Perawatan dilakukan dengan melakukan renovasi terhadap rumah peninggalan sejarah tersebut. Saat dihuni Soekarno dan Inggit dulu, rumah itu masih berbentuk panggung khas rumah tradisional sunda.
"Ini bangunan kedua. Semua bangunan di renovasi ulang, karena gak memungkinkan direnovasi sebagian. Kondisi kayunya sudah rapuh," ujar Jajang yang menjadi juru pelihara sejak tahun 2003.
Meskipun sudah mengalami renovasi, letak posisi ruangan-ruangan masih tetap sama. Di dalam rumah bercat putih tersebut terdapat beberapa kamar. Satu ruangan merupakan kamar belajar Soekarno yang letaknya berada tepat setelah pintu masuk utama.
Ruangan lain merupakan kamar utama yang letaknya di samping kamar belajar, lalu ruangan tempat Inggit membuat jamu. Sisa ruangan diperuntukkan untuk dapur dan ruangan serba guna.

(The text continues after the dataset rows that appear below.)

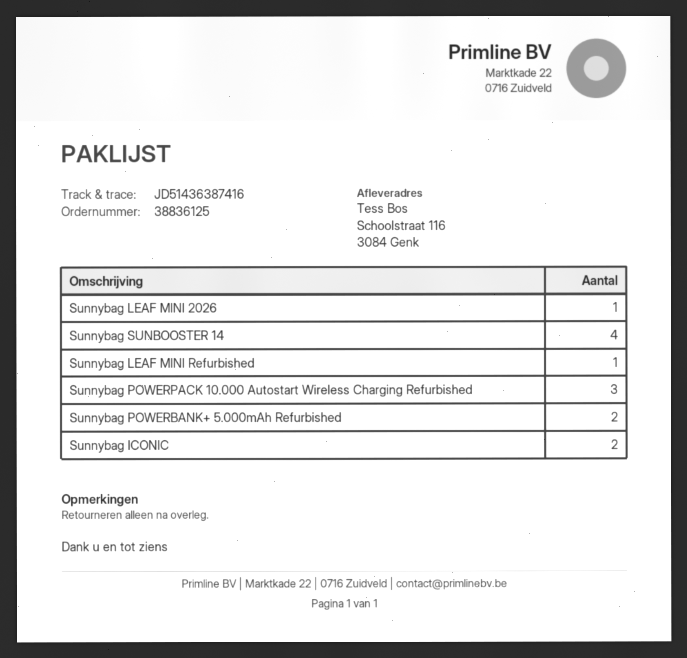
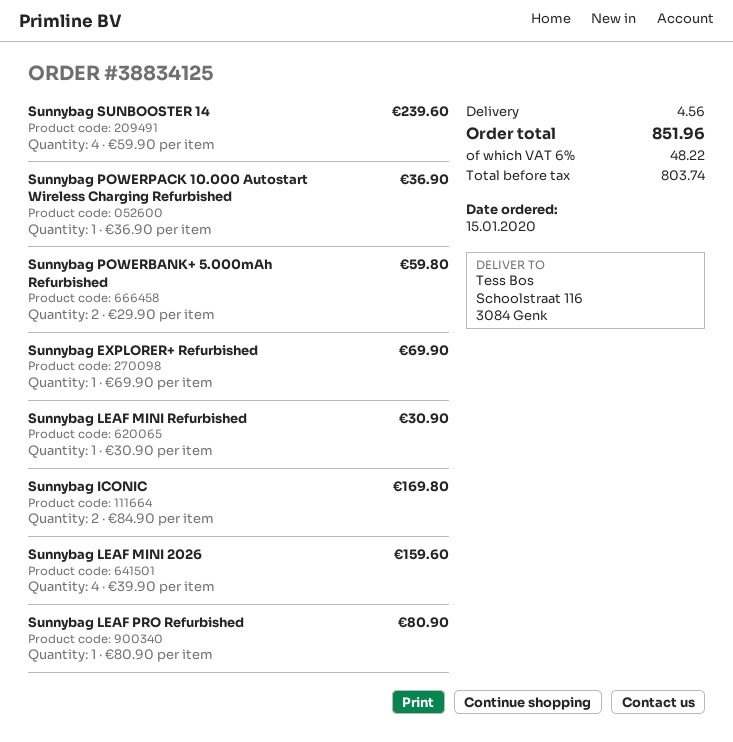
order number: 38836125 -> 38834125
Sunnybag LEAF MINI 2026: 1 -> 4
Sunnybag POWERPACK 10.000 Autostart Wireless Charging Refurbished: 3 -> 1
Sunnybag EXPLORER+ Refurbished: none -> 1
Sunnybag LEAF PRO Refurbished: none -> 1

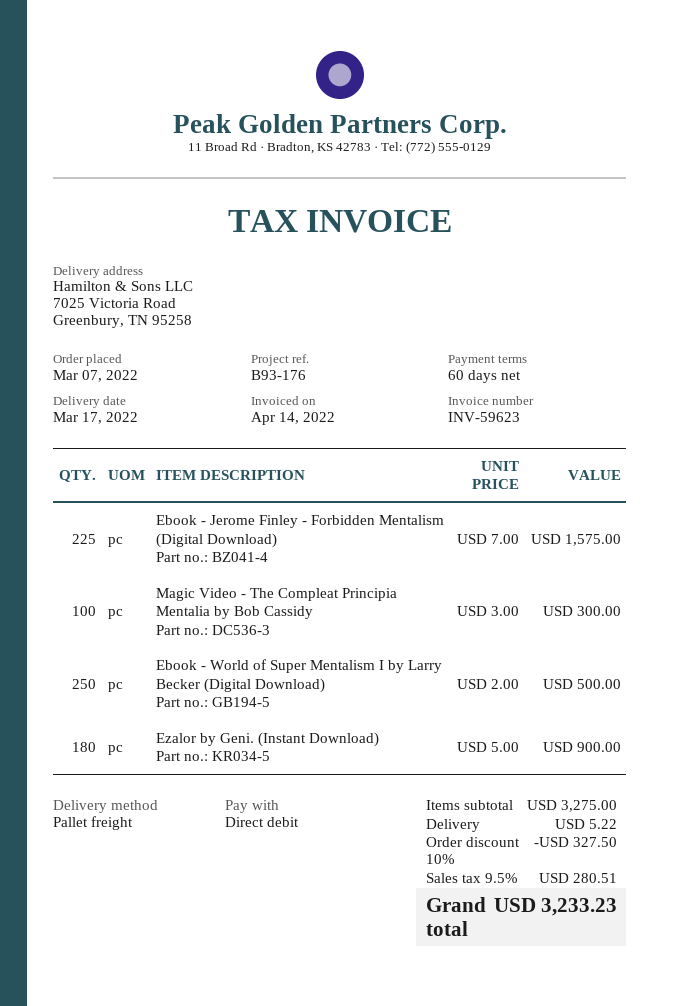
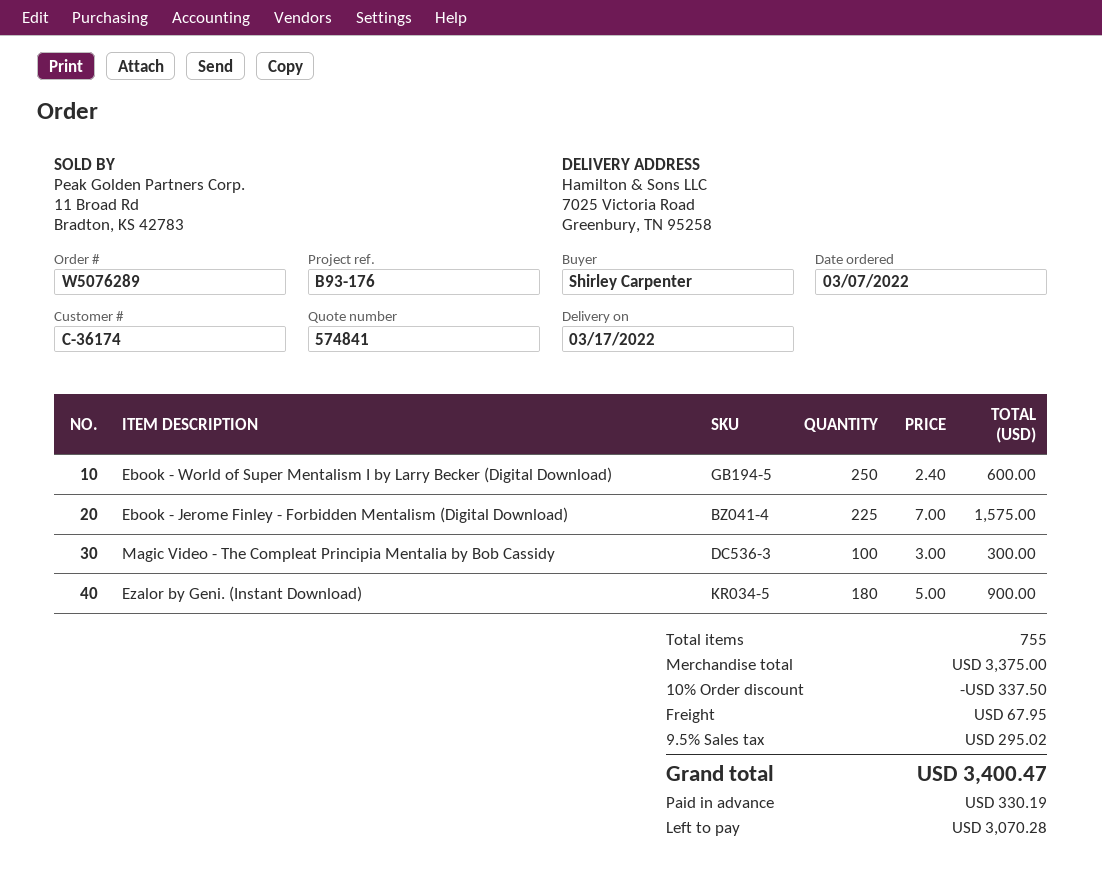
Ebook - World of Super Mentalism I by Larry Becker (Digital Download): 250 x 2.00 = 500.00 -> 250 x 2.40 = 600.00
subtotal: 3275.00 -> 3375.00
discount: 10% = 327.50 -> 10% = 337.50
shipping: 5.22 -> 67.95
tax: 9.5% = 280.51 -> 9.5% = 295.02
total: 3233.23 -> 3400.47

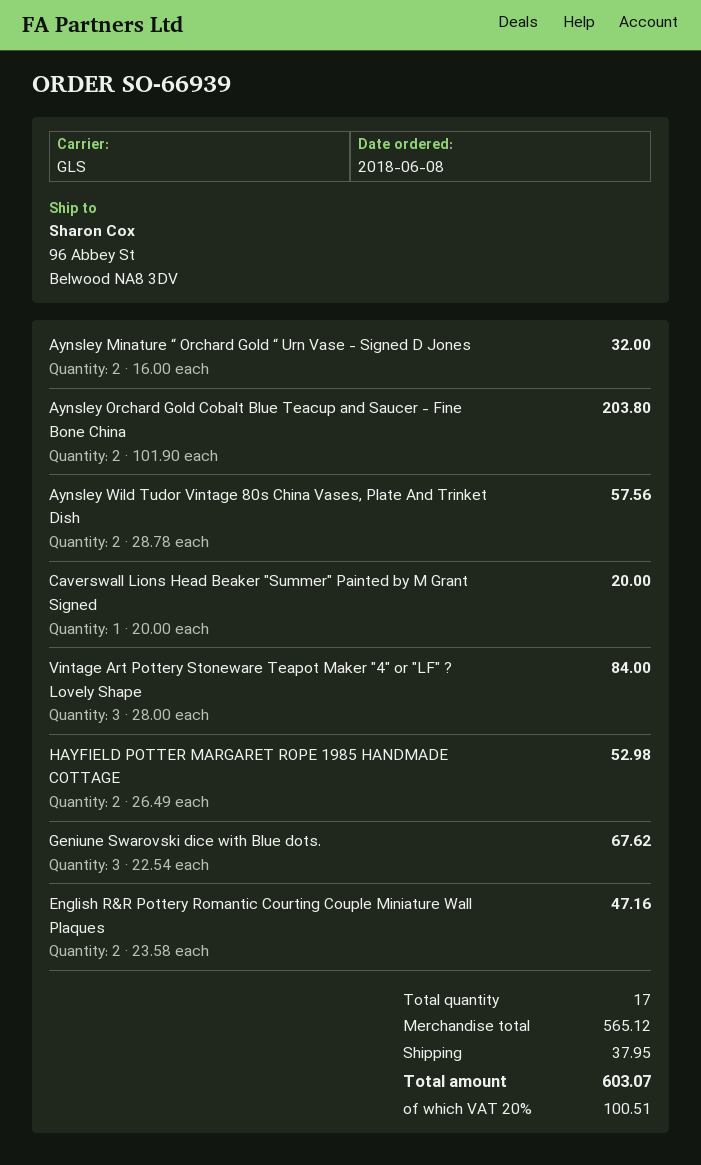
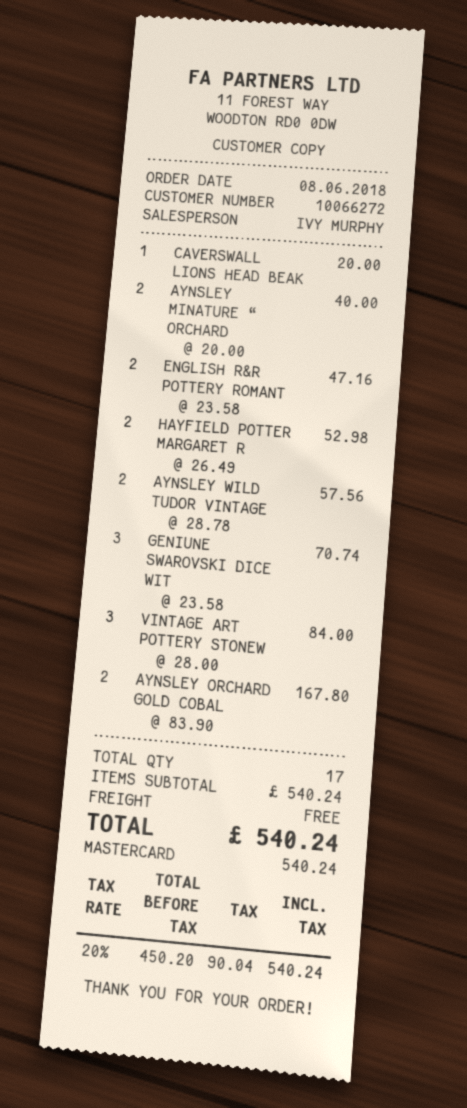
Aynsley Minature “ Orchard Gold “ Urn Vase - Signed D Jones: 2 x 16.00 = 32.00 -> 2 x 20.00 = 40.00
Aynsley Orchard Gold Cobalt Blue Teacup and Saucer - Fine Bone China: 2 x 101.90 = 203.80 -> 2 x 83.90 = 167.80
Geniune Swarovski dice with Blue dots.: 3 x 22.54 = 67.62 -> 3 x 23.58 = 70.74
subtotal: 565.12 -> 540.24
shipping: 37.95 -> 0.00
tax: 20% = 100.51 -> 20% = 90.04
total: 603.07 -> 540.24

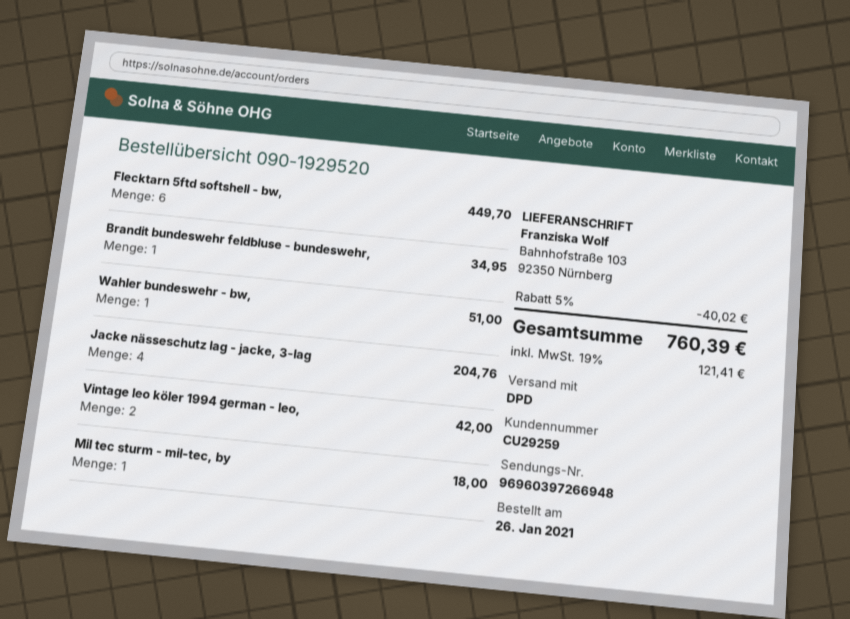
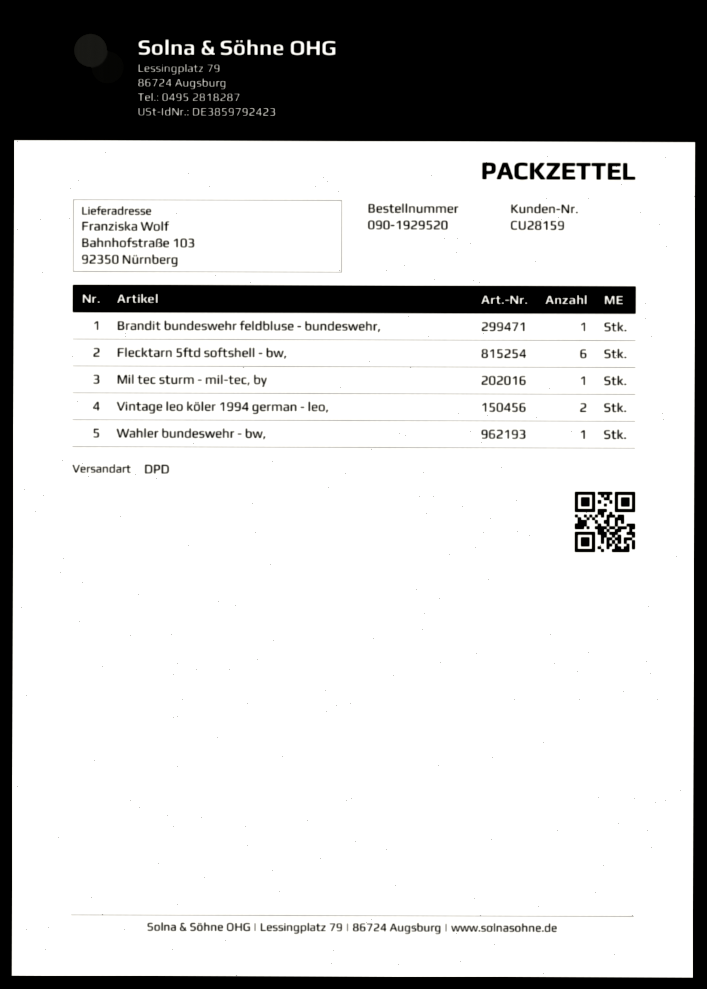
customer number: CU29259 -> CU28159
Jacke nässeschutz lag - jacke, 3-lag: 4 -> none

Meski kini tak lagi dihuni Soekarno dan Inggit, namun nuansa kehidupan pasangan suami istri tersebut masih terasa. Sebab, di setiap penjuru ruangan dipenuhi foto-foto Soekarno dan Inggit.
Deretan foto itu menggambarkan beberapa cerita mengenai keduanya. Seperti foto saat Soekarno bersama Inggit yang kala itu masih berstatus sebagai istri dari Sanusi, hingga foto saat Inggit datang ke pemakaman Sukarno. Bahkan, terdapat pula foto pusara dari Inggit Garnasih.